Problem to solve: Every record below, from first to last, should be copied exactly; leave the pictures out.

The data:
+ + +

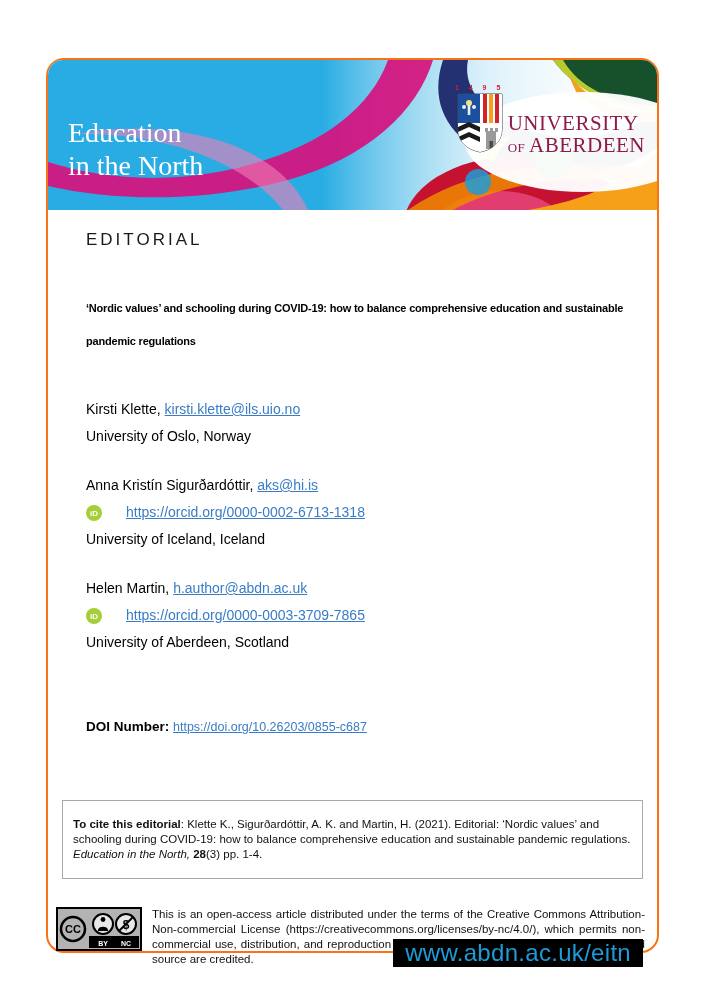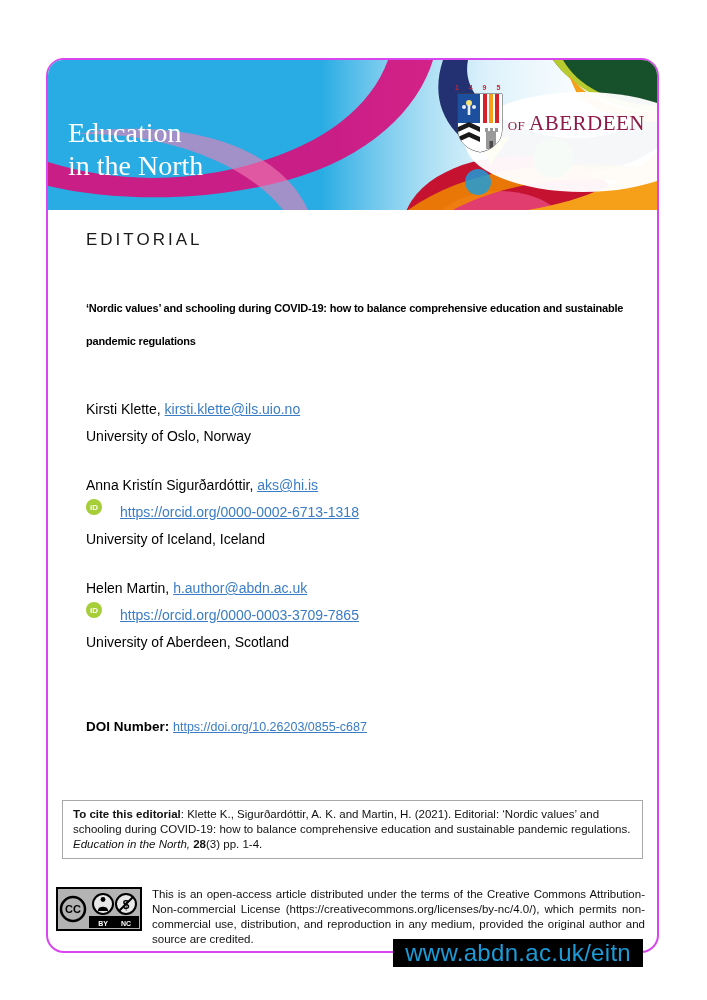--- a/index.html
+++ b/index.html
@@ -1,39 +1,39 @@
 <!DOCTYPE html>
 <html><head>
 <meta charset="utf-8">
 <style>
   html,body{margin:0;padding:0;}
   body{width:707px;height:1000px;background:#fff;font-family:"Liberation Sans",sans-serif;color:#000;position:relative;}
-  .card{position:absolute;left:46px;top:58px;width:613px;height:895px;border:2px solid #d946ef;border-radius:18px;box-sizing:border-box;background:#fff;}
+  .card{position:absolute;left:46px;top:58px;width:613px;height:895px;border:2px solid #f97316;border-radius:18px;box-sizing:border-box;background:#fff;}
   .header{position:relative;width:609px;height:150px;border-radius:15px 15px 0 0;overflow:hidden;}
   .header svg.art{position:absolute;left:0;top:0;width:100%;height:100%;}
   .journal-title{position:absolute;left:20px;top:56px;color:#fff;font-family:"Liberation Serif",serif;font-size:28px;line-height:33px;font-weight:400;}
   .uoa{position:absolute;top:24px;right:12px;display:flex;align-items:flex-start;}
   .crest-col{display:flex;flex-direction:column;align-items:center;width:50px;}
   .crest-year{color:#d3222a;font-size:7px;letter-spacing:4px;font-weight:bold;margin-bottom:2px;white-space:nowrap;}
   .wordmark{margin-top:28px;margin-left:3px;color:#8e1a4a;font-family:"Liberation Serif",serif;line-height:22px;}
   .wordmark .l1{font-size:21px;letter-spacing:0.5px;}
   .wordmark .l2{font-size:21px;letter-spacing:0.5px;}
   .wordmark .of{font-size:13px;}
   .content{padding:0 38px;}
   .editorial{margin-top:20px;font-size:17px;letter-spacing:3px;color:#1a1a1a;font-weight:400;}
   .title{margin-top:42px;font-weight:bold;font-size:11px;line-height:33px;width:552px;letter-spacing:-0.2px;color:#000;}
   .authors{margin-top:38px;font-size:14px;line-height:27px;}
   .author-block{margin-bottom:22px;}
   a.link, .link{color:#3a7cc6;text-decoration:underline;cursor:pointer;}
-  .orcid-row{display:flex;gap:18px;}
+  .orcid-row{display:flex;align-items:center;gap:24px;}
   .orcid-badge{width:16px;height:16px;flex:0 0 16px;}
   .doi-block{margin-top:56px;font-size:13.5px;line-height:29px;}
   .bold{font-weight:bold;}
   .italic{font-style:italic;}
-  .cite-box{margin:58px -24px 0 -24px;border:1px solid #a9a9a9;padding:6px 10px;font-size:11.5px;line-height:15px;color:#111;}
+  .cite-box{margin:58px -24px 0 -24px;border:1px solid #a9a9a9;padding:16px 10px;font-size:11.5px;line-height:15px;color:#111;}
   .license-row{margin:28px -26px 0 -30px;display:flex;gap:10px;align-items:flex-start;}
   .cc-badge{flex:0 0 86px;}
   .license-text{font-size:11.5px;line-height:15px;text-align:justify;color:#111;}
   .footer-url{position:absolute;right:14px;bottom:-16px;background:#000000;padding:0 12px;font-size:24px;color:#1c9bd7;text-decoration:none;letter-spacing:0.3px;}
 </style>
 </head>
 <body>
 
 <div class="card">
 
@@ -103,20 +103,21 @@
             <rect x="23" y="30" width="22" height="30" fill="#ffffff"></rect>
             <rect x="29" y="38" width="10" height="18" fill="#9a9a9a"></rect>
             <rect x="28" y="35" width="3" height="4" fill="#9a9a9a"></rect>
             <rect x="33" y="35" width="3" height="4" fill="#9a9a9a"></rect>
             <rect x="38" y="35" width="3" height="4" fill="#9a9a9a"></rect>
             <rect x="32.5" y="48" width="3.5" height="8" fill="#4a4a4a"></rect>
           </g>
         </svg>
       </div>
       <div class="wordmark">
+        <div class="l1">UNIVERSITY</div>
         <div class="l2"><span class="of">OF </span><span>ABERDEEN</span></div>
       </div>
     </div>
   </div>
 
   <div class="content">
 
     <div class="editorial">EDITORIAL</div>
 
     <div class="title">‘Nordic values’ and schooling during COVID-19: how to balance comprehensive education and sustainable pandemic regulations</div>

+ + +

Response area:
--- a/index.html
+++ b/index.html
@@ -1,39 +1,39 @@
 <!DOCTYPE html>
 <html><head>
 <meta charset="utf-8">
 <style>
   html,body{margin:0;padding:0;}
   body{width:707px;height:1000px;background:#fff;font-family:"Liberation Sans",sans-serif;color:#000;position:relative;}
-  .card{position:absolute;left:46px;top:58px;width:613px;height:895px;border:2px solid #d946ef;border-radius:18px;box-sizing:border-box;background:#fff;}
+  .card{position:absolute;left:46px;top:58px;width:613px;height:895px;border:2px solid #f97316;border-radius:18px;box-sizing:border-box;background:#fff;}
   .header{position:relative;width:609px;height:150px;border-radius:15px 15px 0 0;overflow:hidden;}
   .header svg.art{position:absolute;left:0;top:0;width:100%;height:100%;}
   .journal-title{position:absolute;left:20px;top:56px;color:#fff;font-family:"Liberation Serif",serif;font-size:28px;line-height:33px;font-weight:400;}
   .uoa{position:absolute;top:24px;right:12px;display:flex;align-items:flex-start;}
   .crest-col{display:flex;flex-direction:column;align-items:center;width:50px;}
   .crest-year{color:#d3222a;font-size:7px;letter-spacing:4px;font-weight:bold;margin-bottom:2px;white-space:nowrap;}
   .wordmark{margin-top:28px;margin-left:3px;color:#8e1a4a;font-family:"Liberation Serif",serif;line-height:22px;}
   .wordmark .l1{font-size:21px;letter-spacing:0.5px;}
   .wordmark .l2{font-size:21px;letter-spacing:0.5px;}
   .wordmark .of{font-size:13px;}
   .content{padding:0 38px;}
   .editorial{margin-top:20px;font-size:17px;letter-spacing:3px;color:#1a1a1a;font-weight:400;}
   .title{margin-top:42px;font-weight:bold;font-size:11px;line-height:33px;width:552px;letter-spacing:-0.2px;color:#000;}
   .authors{margin-top:38px;font-size:14px;line-height:27px;}
   .author-block{margin-bottom:22px;}
   a.link, .link{color:#3a7cc6;text-decoration:underline;cursor:pointer;}
-  .orcid-row{display:flex;gap:18px;}
+  .orcid-row{display:flex;align-items:center;gap:24px;}
   .orcid-badge{width:16px;height:16px;flex:0 0 16px;}
   .doi-block{margin-top:56px;font-size:13.5px;line-height:29px;}
   .bold{font-weight:bold;}
   .italic{font-style:italic;}
-  .cite-box{margin:58px -24px 0 -24px;border:1px solid #a9a9a9;padding:6px 10px;font-size:11.5px;line-height:15px;color:#111;}
+  .cite-box{margin:58px -24px 0 -24px;border:1px solid #a9a9a9;padding:16px 10px;font-size:11.5px;line-height:15px;color:#111;}
   .license-row{margin:28px -26px 0 -30px;display:flex;gap:10px;align-items:flex-start;}
   .cc-badge{flex:0 0 86px;}
   .license-text{font-size:11.5px;line-height:15px;text-align:justify;color:#111;}
   .footer-url{position:absolute;right:14px;bottom:-16px;background:#000000;padding:0 12px;font-size:24px;color:#1c9bd7;text-decoration:none;letter-spacing:0.3px;}
 </style>
 </head>
 <body>
 
 <div class="card">
 
@@ -103,20 +103,21 @@
             <rect x="23" y="30" width="22" height="30" fill="#ffffff"></rect>
             <rect x="29" y="38" width="10" height="18" fill="#9a9a9a"></rect>
             <rect x="28" y="35" width="3" height="4" fill="#9a9a9a"></rect>
             <rect x="33" y="35" width="3" height="4" fill="#9a9a9a"></rect>
             <rect x="38" y="35" width="3" height="4" fill="#9a9a9a"></rect>
             <rect x="32.5" y="48" width="3.5" height="8" fill="#4a4a4a"></rect>
           </g>
         </svg>
       </div>
       <div class="wordmark">
+        <div class="l1">UNIVERSITY</div>
         <div class="l2"><span class="of">OF </span><span>ABERDEEN</span></div>
       </div>
     </div>
   </div>
 
   <div class="content">
 
     <div class="editorial">EDITORIAL</div>
 
     <div class="title">‘Nordic values’ and schooling during COVID-19: how to balance comprehensive education and sustainable pandemic regulations</div>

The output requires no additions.